Transgenic mice expressing Tax from the human granzyme B promoter in lymphoid cells develop tumors at peripheral sites of the body at a median of 7 months of age.⁴⁴  These tumors consist primarily of large granular lymphocytes (LGLs) that subsequently infiltrate secondary lymphoid organs, liver, and lungs. The tumors exhibit constitutive activation of NF-κB and elevated expression levels of NF-κB–inducible cytokines, including interleukin 6 (IL-6), IL-10, IL-15, and interferon γ (IFN-γ).¹³  Inhibitors of NF-κB activation, sodium salicylate and cyclopentenone prostaglandins, blocked spontaneous proliferation of Tax transgenic mouse spleen cells. In addition, Tax-induced tumor cells, which are resistant to γ irradiation–induced apoptosis, undergo apoptosis in the presence of sodium salicylate and prostaglandins. These results strongly suggest that Tax-mediated induction of NF-κB activity contributes to tumorigenesis in vivo. Thus, this tumor system is an excellent animal model to assess the effects of NF-κB inhibitors.

PS-341 is a dipeptide boronate antagonist of the proteasome that was recently developed by Millennium Pharmaceuticals (Cambridge, MA) for use in cancer therapy. PS-341 forms a covalent, reversible complex with the proteasome and it is much more potent than its peptide aldehyde predecessors (ie, MG-132 and calpain inhibitor-I).^45,46  PS-341 has been demonstrated to be a potent and selective proteasome inhibitor in clinical trials for a variety of tumor types, including myeloma, chronic lymphocytic leukemia, prostate cancer, pancreatic cancer, breast cancer, and colon cancer.^47-49  Proteasome inhibitors provide a rational approach to control constitutively activated NF-κB in HTLV-1–infected T cells.⁵⁰  This study describes the activity of this drug on Tax transgenic mouse tumors and Tax-induced tumors transplanted into Rag-1 mice.

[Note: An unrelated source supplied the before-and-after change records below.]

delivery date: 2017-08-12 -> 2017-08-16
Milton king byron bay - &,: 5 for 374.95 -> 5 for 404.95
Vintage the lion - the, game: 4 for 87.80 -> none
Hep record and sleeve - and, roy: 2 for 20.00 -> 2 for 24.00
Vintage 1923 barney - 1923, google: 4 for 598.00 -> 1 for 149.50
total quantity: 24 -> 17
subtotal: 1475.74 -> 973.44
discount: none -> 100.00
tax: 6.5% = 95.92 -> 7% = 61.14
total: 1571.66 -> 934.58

Transgenic mice expressing HTLV-1 Tax (C57/Bl6.SJL) have been described previously.⁴⁴  Rag-1 mice in the C57/Bl6 background and wild-type C57/Bl6 were purchased from Taconic Farms (Germantown, NY) and used at 8 weeks of age. Mice were housed under pathogen-free conditions according to the guidelines of the Division of Comparative Medicine, Washington University School of Medicine throughout the study. Progress of tumor development was monitored every week and animals were killed at the end of the experiment or if tumors grew to more than 35 mm in diameter. The F8 and SC cell lines are derived from a Tax tumor in the F8 founder line and have been described previously.¹¹  Cells were maintained in RPMI 1640 supplemented with 10% fetal bovine serum (FBS), antibiotics, vitamins, and pyruvate, under an atmosphere of 5% CO₂ in air. Single-cell suspensions of tumor tissues were harvested and plated in tissue-culture dishes. Murine splenocytes were subjected to red blood cell (RBC) lysis and grown in the presence of 10 μg/mL phytohemagglutinin (PHA) and 200 U recombinant human IL-2 (rhIL-2).

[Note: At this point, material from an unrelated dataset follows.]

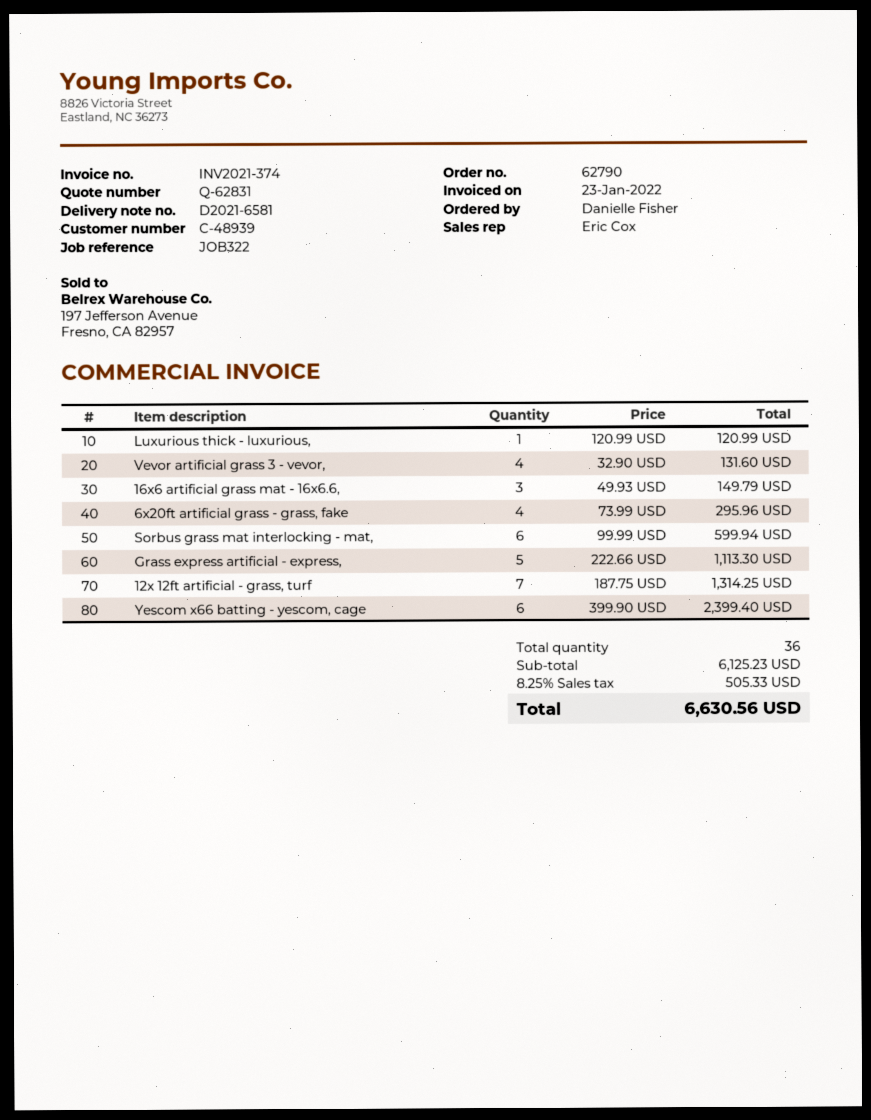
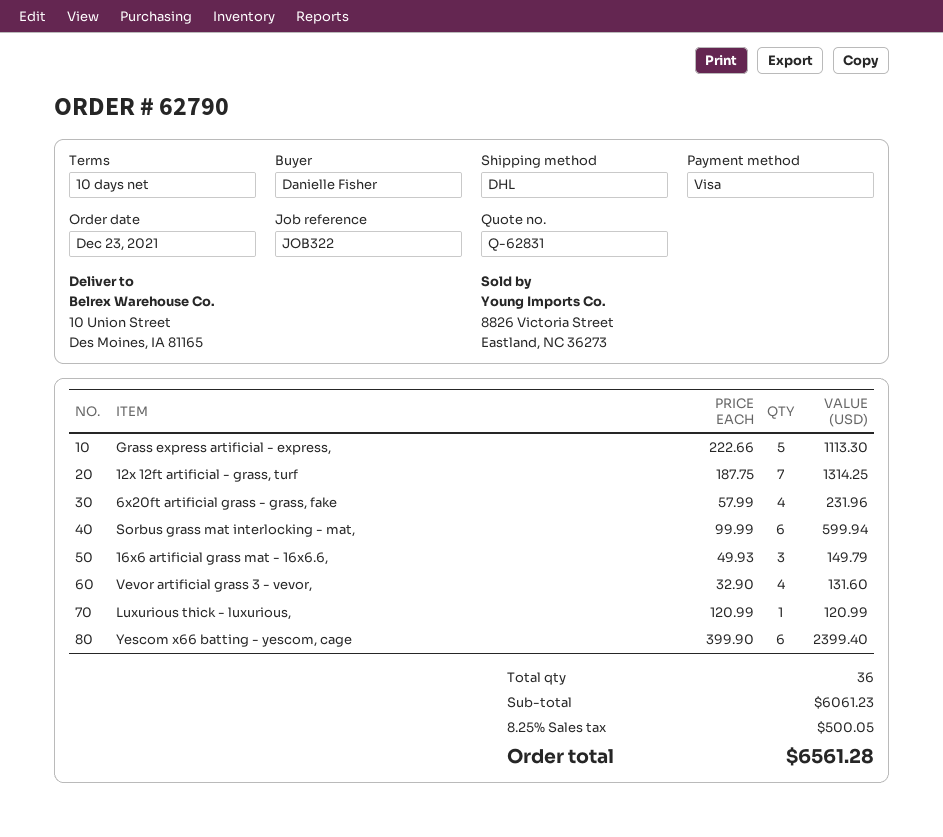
6x20ft artificial grass - grass, fake: 4 x 73.99 = 295.96 -> 4 x 57.99 = 231.96
subtotal: 6125.23 -> 6061.23
tax: 8.25% = 505.33 -> 8.25% = 500.05
total: 6630.56 -> 6561.28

Sodium salicylate was obtained from Sigma (St Louis, MO) and 1 M stock solutions were prepared. PS-341 was a gift from Millennium Pharmaceuticals and a 10^-6 M stock was prepared in saline for in vitro experiments. Three groups of mice, drug-treated Tax-positive, vehicle-treated Tax-positive, and drug-treated Tax-negative, consisting of at least 10 animals each, were studied. Tax transgenic mice at age 7 months with no tumors or tumors less than 4 mm in diameter were used. The longest tumor diameter and the perpendicular diameter were measured with vernier calipers for each animal at 2, 4, 6, and 8 weeks following the start of the drug administration. Tumor volume was calculated by the formula: volume in mm³ = ab²/2 where a is the longest tumor diameter and b the perpendicular diameter. For tumor transplantation experiments, 3 groups of Rag-1 mice, with 5 to 6 animals each, were given injections with tissue culture–derived SC cells via the subcutaneous route and treated with drug or vehicle. PS-341 was administered at 0.1 mg/kg 3 times a week via the subcutaneous route. Sterile saline was used for vehicle injections.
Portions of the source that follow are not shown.